A próxima música é a mais nova de Nico, escrita em parceria com Pedro Verissimo, que faz uma participação especial no Concertos Dana, em dueto com o amigo Nico. É “Bela Baila”, uma inédita que ainda não entrou em nenhum disco de Nico. Pedro está morando no Rio de Janeiro, e ensaiou a música com a Orquestra apenas no sábado. “Imagina que programão de sábado: ensaiar UMA música e passar a tarde ouvindo o Nico e a orquestra tocando essas versões lindas”, disse Pedro, antes do show começar. O dueto é dramático como a letra da canção, e o arranjo de Fernando Cordella privilegia os violinos. A voz de Pedro e Nico combinam, e esta é a primeira vez em que se apresentam juntos cantando um dueto.

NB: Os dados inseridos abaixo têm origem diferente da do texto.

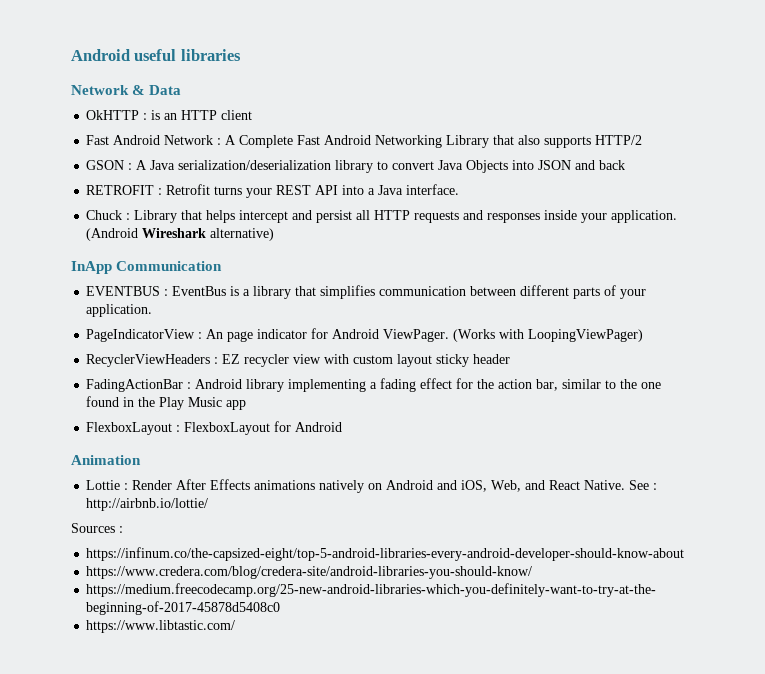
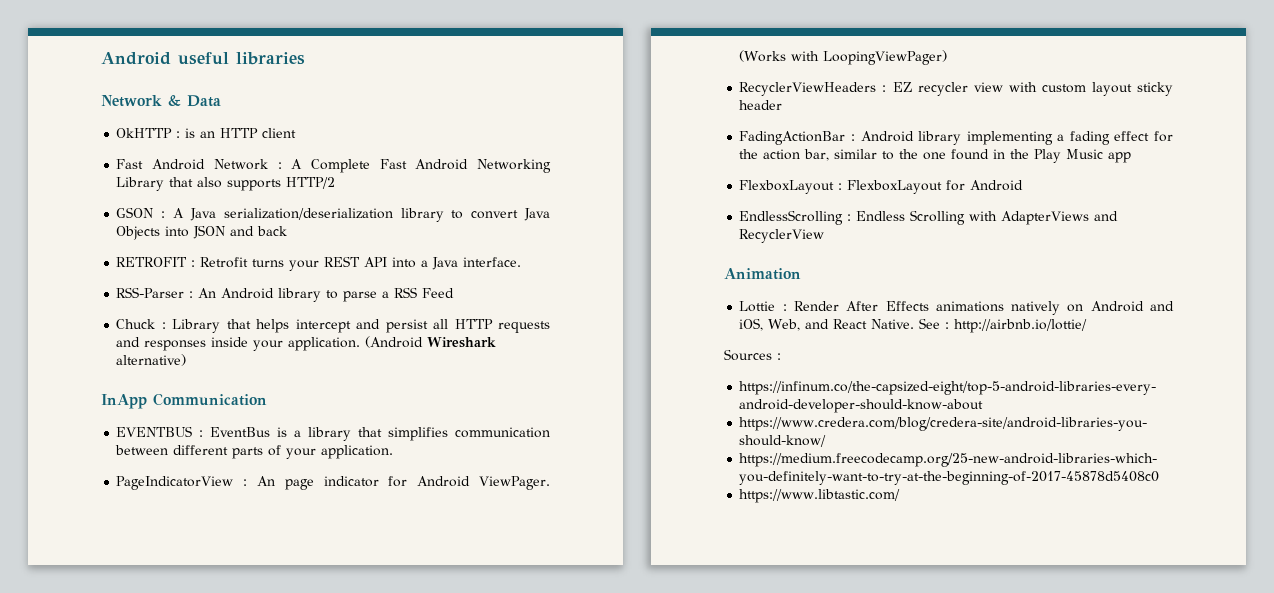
+ RSS-Parser : An Android library to parse a RSS Feed
+ EndlessScrolling : Endless Scrolling with AdapterViews and RecyclerView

Depois de Pedro sair do palco, Nico pega o acordeon, instrumento tão familiar, e diz: “a hora é agora”. Silêncio no palco e no Salão de Atos. Aos primeiros acordes de violino, Nico coloca-se ao lado do maestro e, quando abre o acordeon, a melodia familiar é reconhecida. “O maior golpe do mundo/que tive na minha vida/Foi quando aos nove anos/Perdi minha mãe querida”, o clássico do tradicionalismo gaúcho de Teixeirinha autobiográfico que narra com precisão os detalhes do garoto que perdeu sua mãe em um incêndio. A letra é primorosa por ser tão real, e Nico interpreta-a como se tivesse vivido aquilo, os violinos entrando quase com violência… Os mais atentos notam que a voz de Nico vacila, ele está emocionado. E, ao final, é aplaudido em pé, como não poderia deixar de ser. Ele ainda consegue brincar: “Calma, gente, tem mais! Isso que a Fernanda nem entrou ainda!”. Risos gerais. Nico toca a delicada “Flôr”, parceria de Nico com Silvio Marques. No novo arranjo, há um grande espaço para os instrumentos de sopro e um solo de clarinete, hora dos solistas brilharem.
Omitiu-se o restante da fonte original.